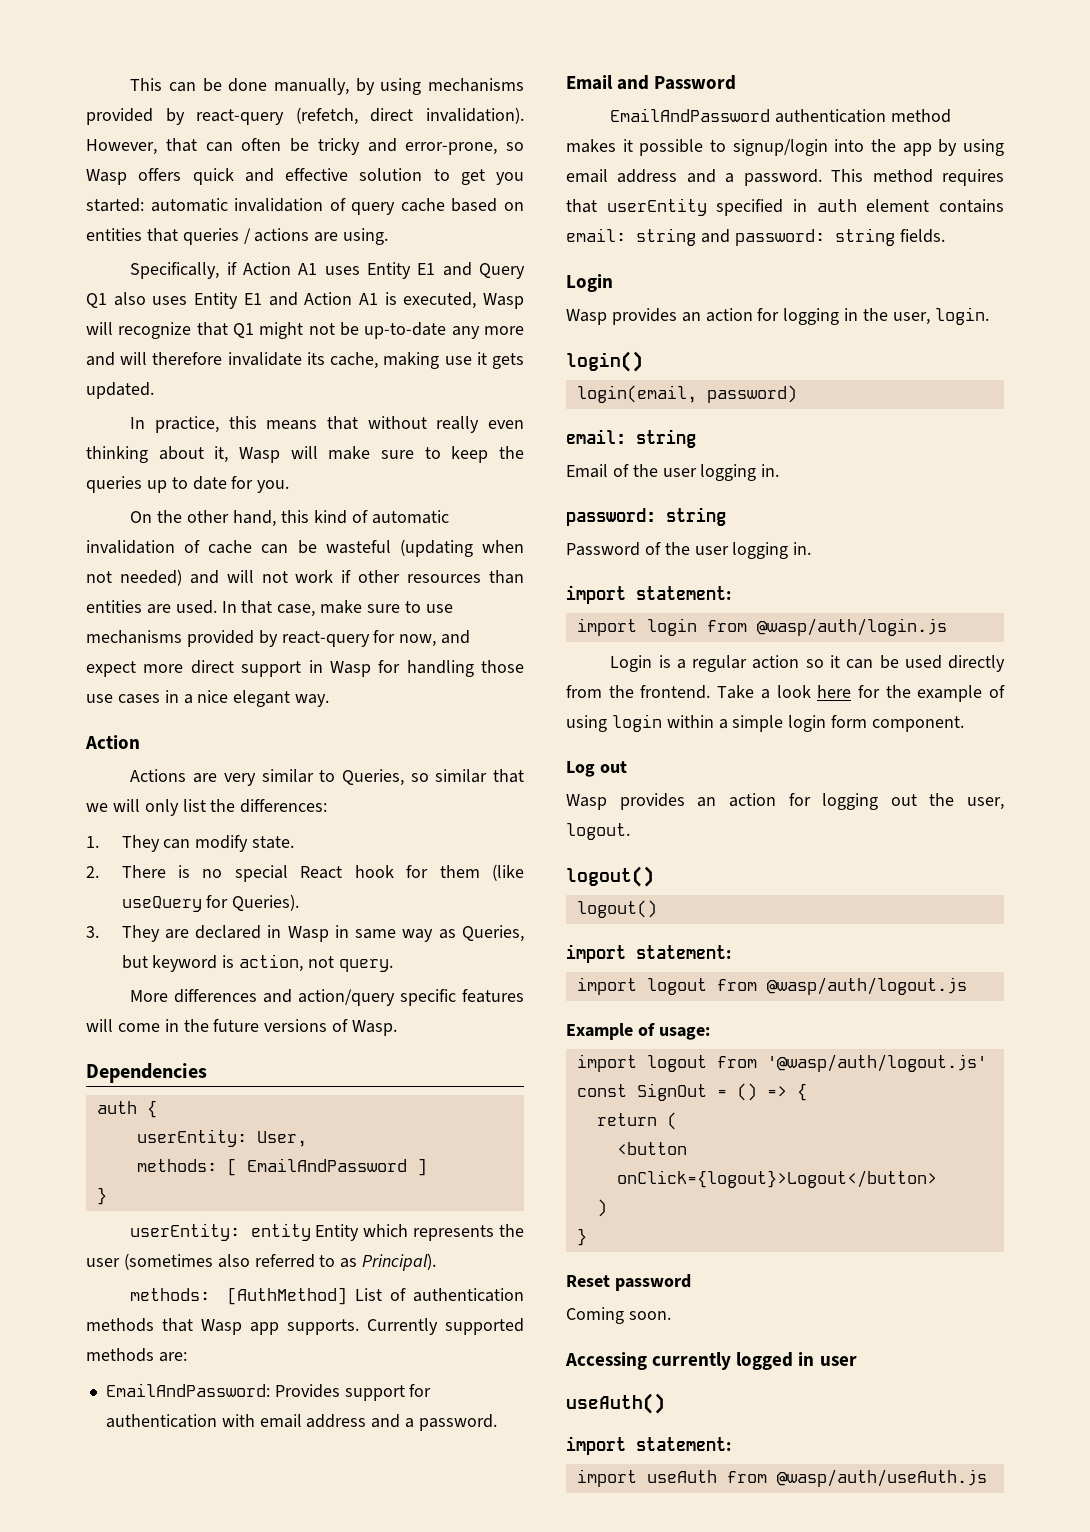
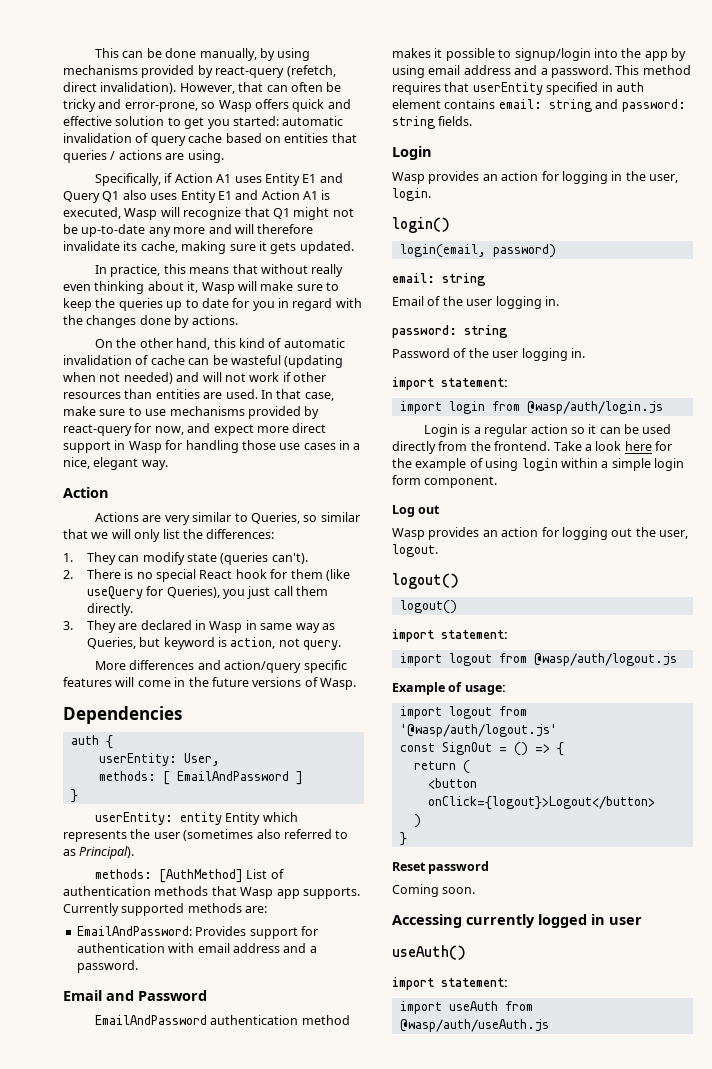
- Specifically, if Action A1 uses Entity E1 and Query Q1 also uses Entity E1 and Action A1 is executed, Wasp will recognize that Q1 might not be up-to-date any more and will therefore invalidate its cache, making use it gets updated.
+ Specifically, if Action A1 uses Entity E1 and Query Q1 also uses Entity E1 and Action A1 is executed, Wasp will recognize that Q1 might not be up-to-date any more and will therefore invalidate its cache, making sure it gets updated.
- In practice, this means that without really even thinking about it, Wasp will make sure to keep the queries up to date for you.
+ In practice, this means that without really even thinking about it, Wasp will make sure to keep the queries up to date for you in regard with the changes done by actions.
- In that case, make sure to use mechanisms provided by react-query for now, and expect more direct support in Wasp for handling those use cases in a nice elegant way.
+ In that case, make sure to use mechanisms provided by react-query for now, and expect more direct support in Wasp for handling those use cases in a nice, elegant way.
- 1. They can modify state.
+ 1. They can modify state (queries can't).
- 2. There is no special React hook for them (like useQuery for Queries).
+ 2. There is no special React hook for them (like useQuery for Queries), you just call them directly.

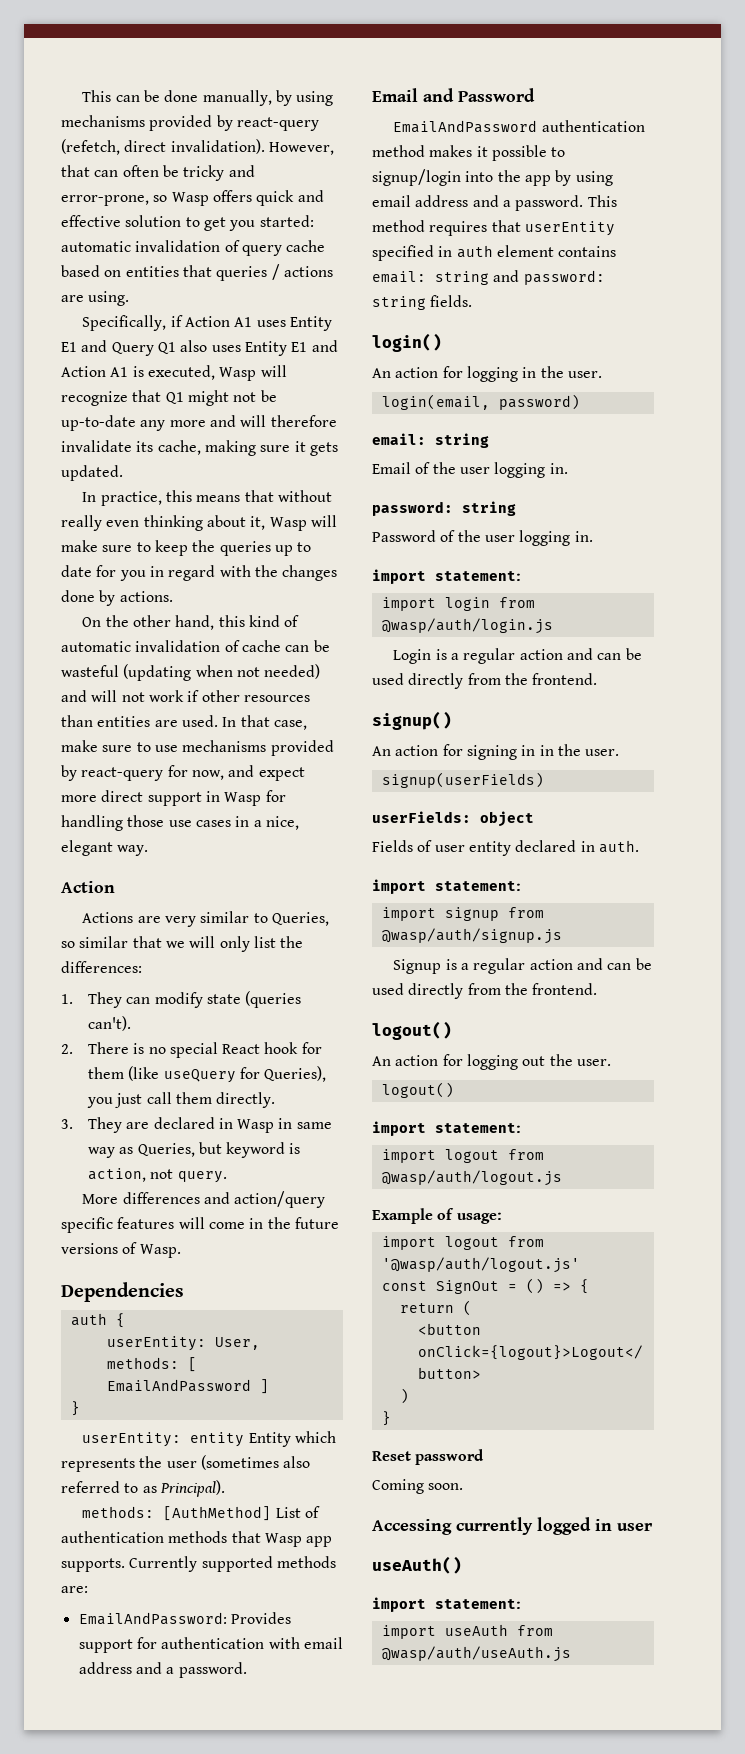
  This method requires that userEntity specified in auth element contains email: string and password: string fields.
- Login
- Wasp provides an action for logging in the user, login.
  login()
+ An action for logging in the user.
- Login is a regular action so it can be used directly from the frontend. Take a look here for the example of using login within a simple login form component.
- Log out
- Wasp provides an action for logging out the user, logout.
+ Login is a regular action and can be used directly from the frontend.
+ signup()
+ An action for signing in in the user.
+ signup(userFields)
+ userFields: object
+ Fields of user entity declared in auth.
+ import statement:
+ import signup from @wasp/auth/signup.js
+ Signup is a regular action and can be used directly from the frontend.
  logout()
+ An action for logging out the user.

Task prompt
Give the number of lines in the data above that contain the word "provided", with no accompanying text.

Solution to the problem
2